Como o cálculo dos Lucros Excedentes com base no Lucro Contábil e a Exclusão de Rendimentos com Base na Substância (ou SBIE, na sigla em inglês), que pode ser em torno de 8% a 5% para ativos tangíveis, e de 10% a 5% das despesas com a folha de pagamento, para fins de cálculo do Pillar II, explicou.  

Simplificando, para uma empresa brasileira com subsidiárias e lucro excedente de 10 milhões, o imposto complementar sem SBIE seria de 500 mil (alíquota de 5%). Com SBIE, seria de 375 mil (3,75%). Em resumo, há um menor impacto sobre incentivos fiscais que favoreçam a substância. 

“O Pillar II não quis interferir tanto, mas terá menor impacto sobre incentivos fiscais (e para evitar transferência de lucros para países de baixa tributação) com essa exclusão com base na substância. E favorece quem garantir que tenha presença física na jurisdição: estes serão menos impactados.”

E o que isso significa para o Brasil, seguindo essa lógica? Segundo Belisa, ainda há incerteza, mas pode causar efeitos mistos nas empresas brasileiras: impacto menos significativo para empresas em regiões de incentivo, e maior impacto e desincentivo a investimentos em tecnologia e em ativos intangíveis.
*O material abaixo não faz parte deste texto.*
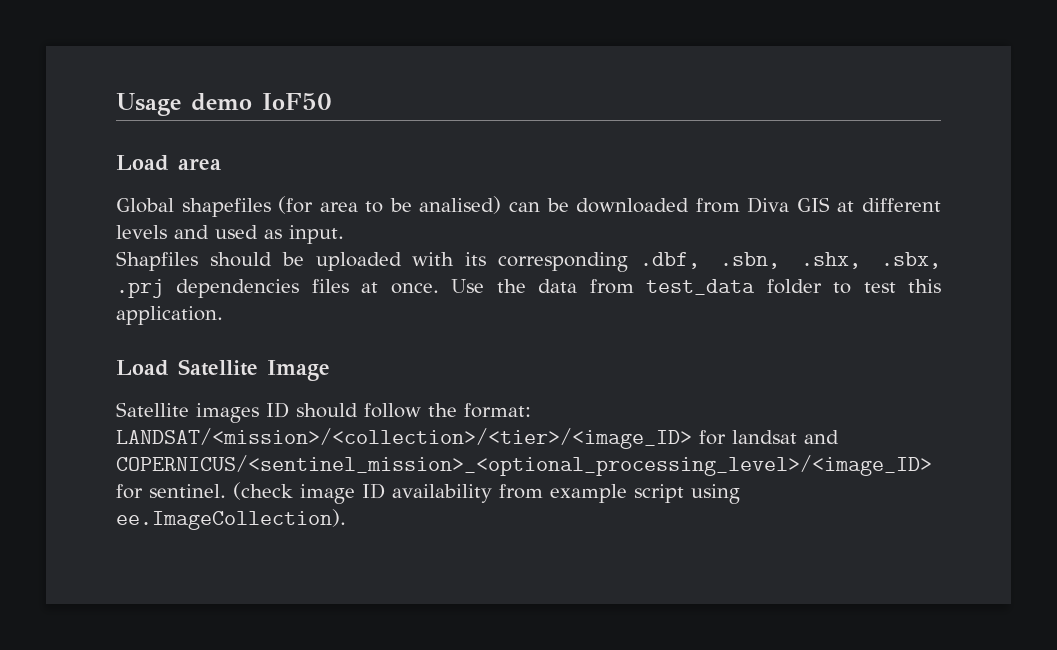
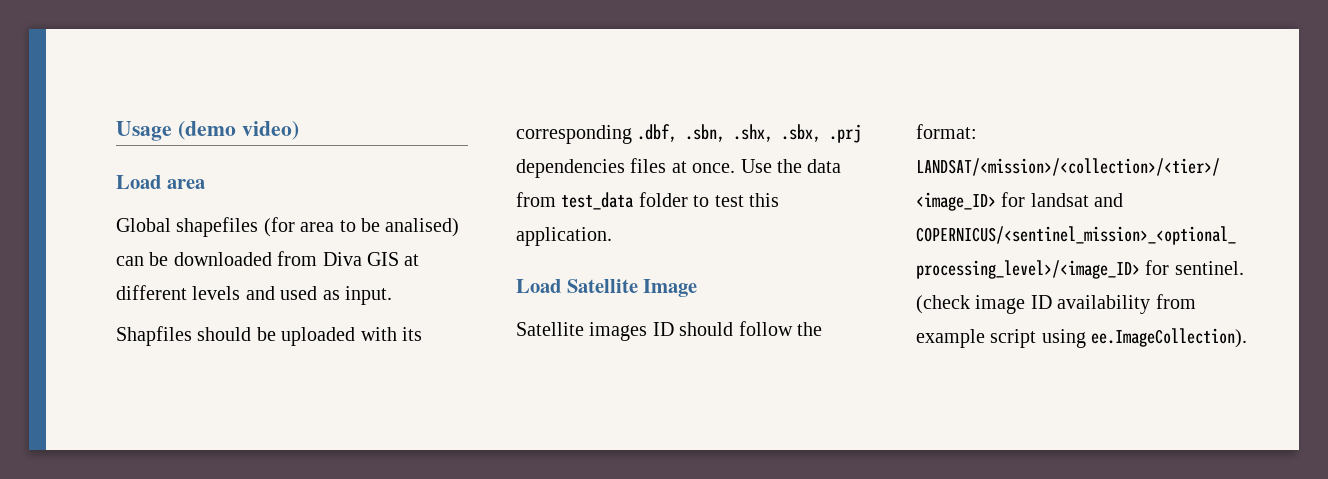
- Usage demo IoF50
+ Usage (demo video)

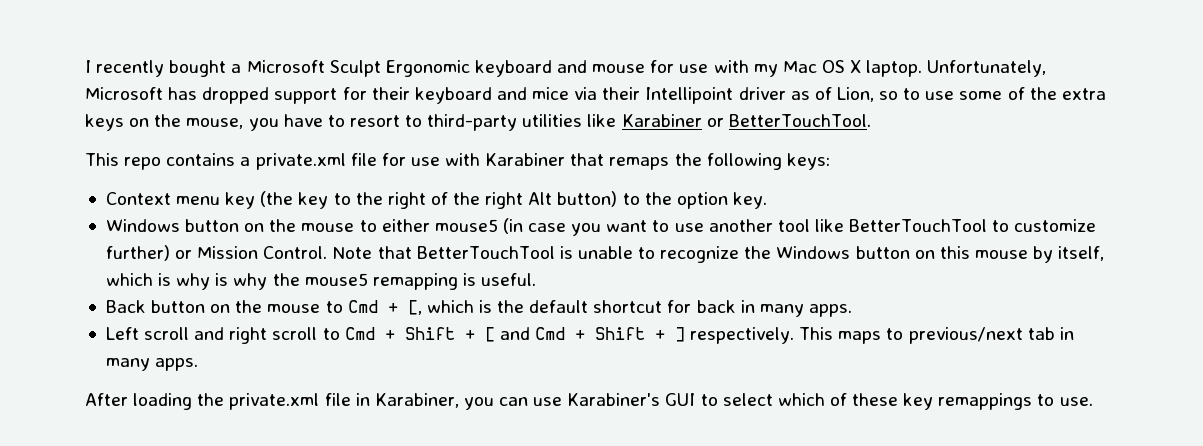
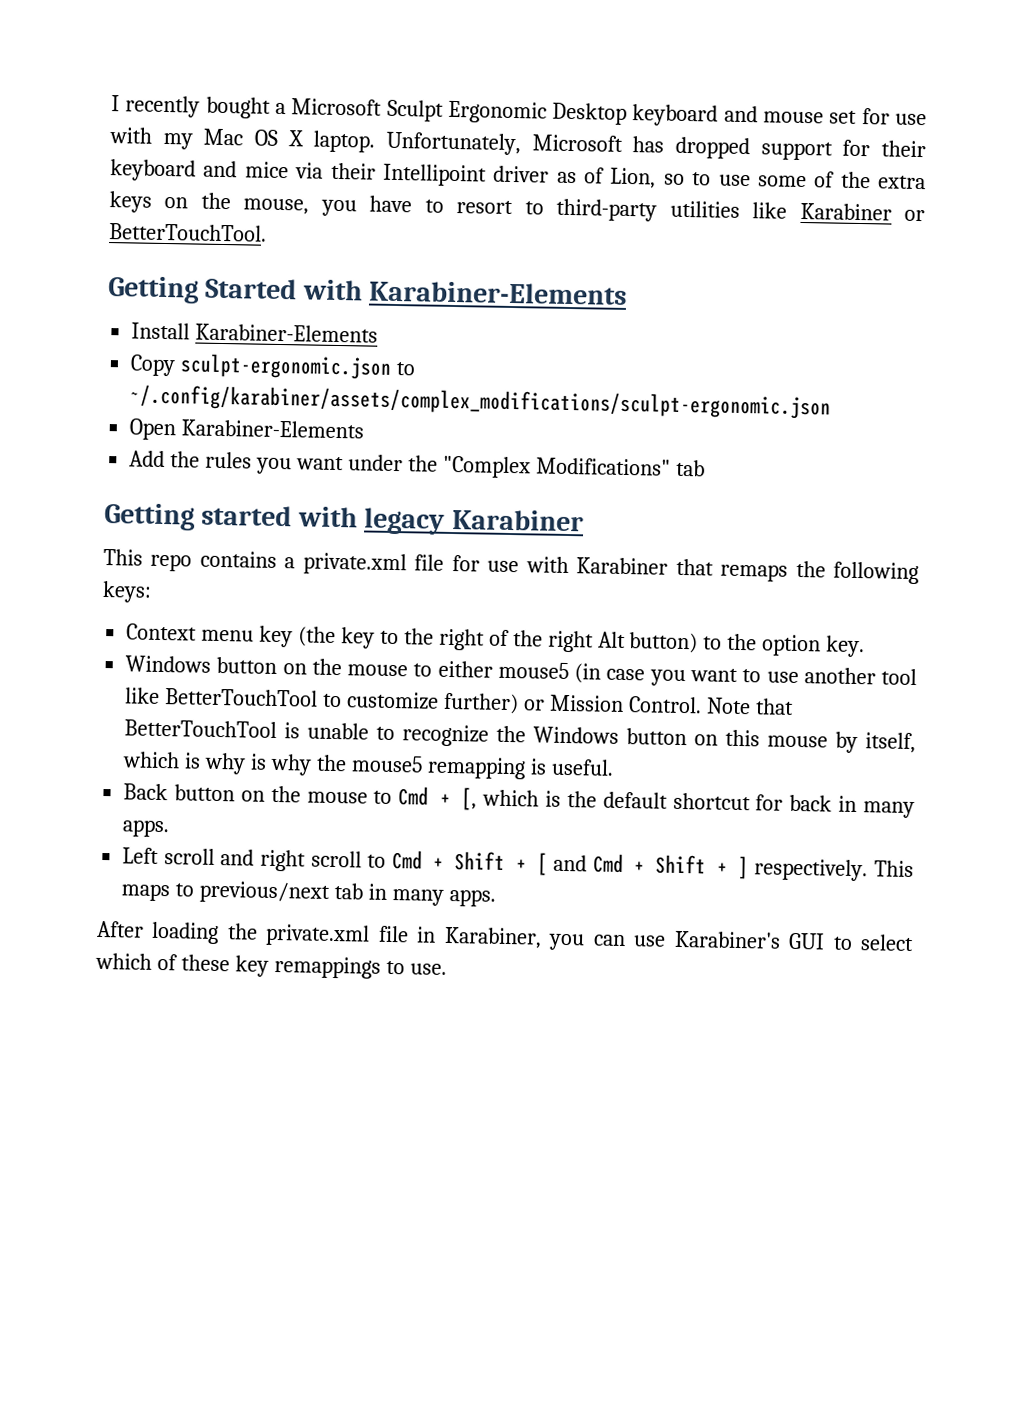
- I recently bought a Microsoft Sculpt Ergonomic keyboard and mouse for use with my Mac OS X laptop.
+ I recently bought a Microsoft Sculpt Ergonomic Desktop keyboard and mouse set for use with my Mac OS X laptop.
+ Getting Started with Karabiner-Elements
+ Install Karabiner-Elements
+ Copy sculpt-ergonomic.json to ~/.config/karabiner/assets/complex_modifications/sculpt-ergonomic.json
+ Open Karabiner-Elements
+ Add the rules you want under the "Complex Modifications" tab
+ Getting started with legacy Karabiner

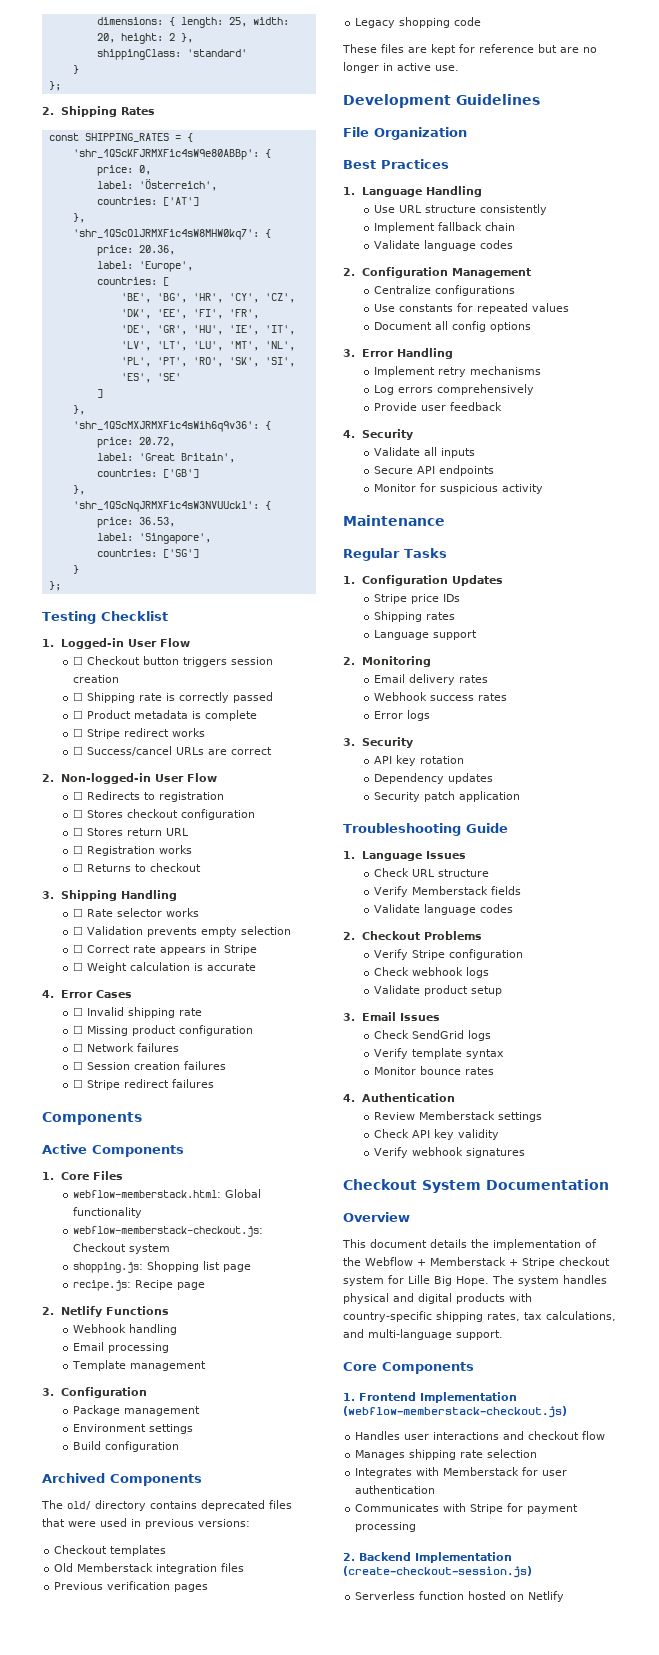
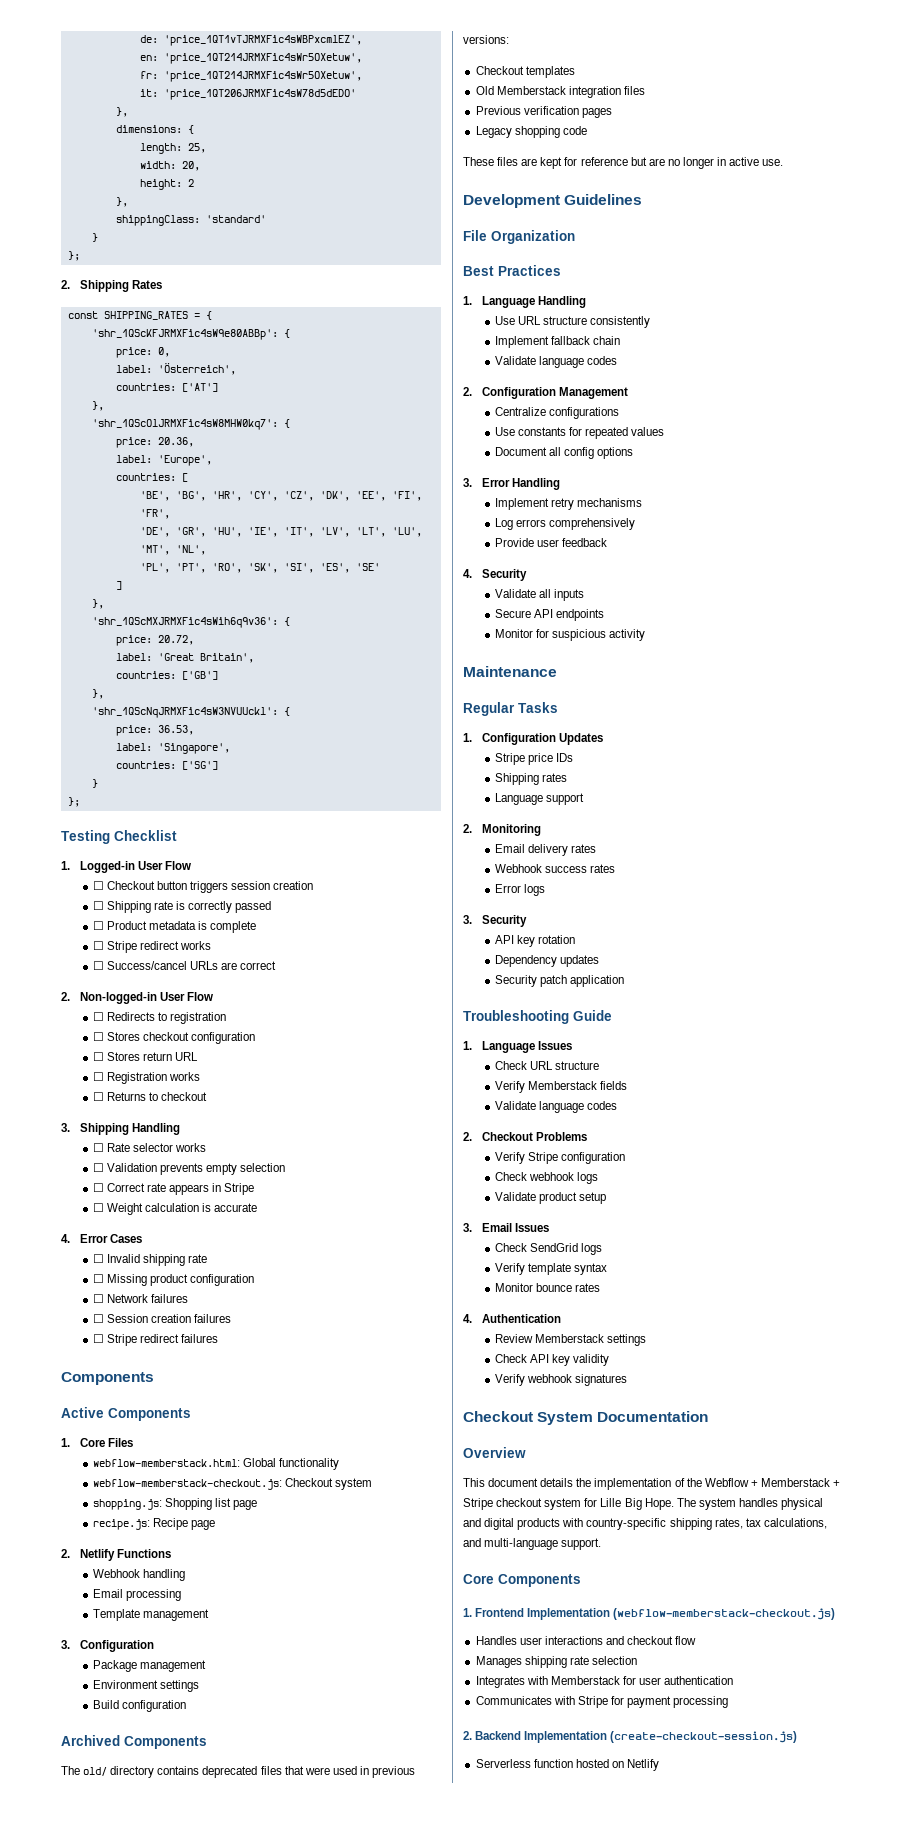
+ de: 'price_1QT1vTJRMXFic4sWBPxcmlEZ',
+ en: 'price_1QT214JRMXFic4sWr5OXetuw',
+ fr: 'price_1QT214JRMXFic4sWr5OXetuw',
+ it: 'price_1QT206JRMXFic4sW78d5dEDO'
+ },
- dimensions: { length: 25, width: 20, height: 2 },
+ dimensions: {
+ length: 25,
+ width: 20,
+ height: 2
+ },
Assim como já disseram os outros dois especialistas, também pode levar a uma revisão do sistema vigente – neste caso, o de incentivos e manutenção, ou adoções de atividades menos impactadas pelo Pillar II, como a depreciação acelerada e créditos fiscais, entre outros.

“No futuro, acredito que o papel do Brasil é revisar esses incentivos, pensando que alguns deles podem passar mais ilesos pelo Pilar II com base na substância”, destacou a especialista. “O país provavelmente deve adotar essa nova prática, e manter outros [incentivos] para diminuir os impactos para empresas”, concluiu. 

COMO FUNCIONA 

Pelas regras do imposto mínimo global, que é baseado em dois pilares, os grupos multinacionais com volume de negócios superior a 750 milhões de euros devem recolher, a título de imposto sobre a renda, uma alíquota efetiva de pelo menos 15% em todas as jurisdições em que atuam.

Também visa garantir que rendimentos pagos por grandes empresas cheguem aos países nos quais geram receitas, e não onde têm sede social, limitando, assim, práticas controversas de “vantagens fiscais.” 

A estimativa da OCDE é que o imposto mínimo global aumente, em todo o mundo, a receita tributária anual em até 9% – o equivalente a US$ 220 bilhões em 2023. Segundo o professor Nogueira, em janeiro de 2024 o montante reduziu um pouco, para algo em torno de US$ 155 milhões e US$ 192 milhões.

“Mesmo assim, ainda é bastante substancial, e tem um impacto estrutural nos sistemas fiscais muito significativo em termos financeiros.”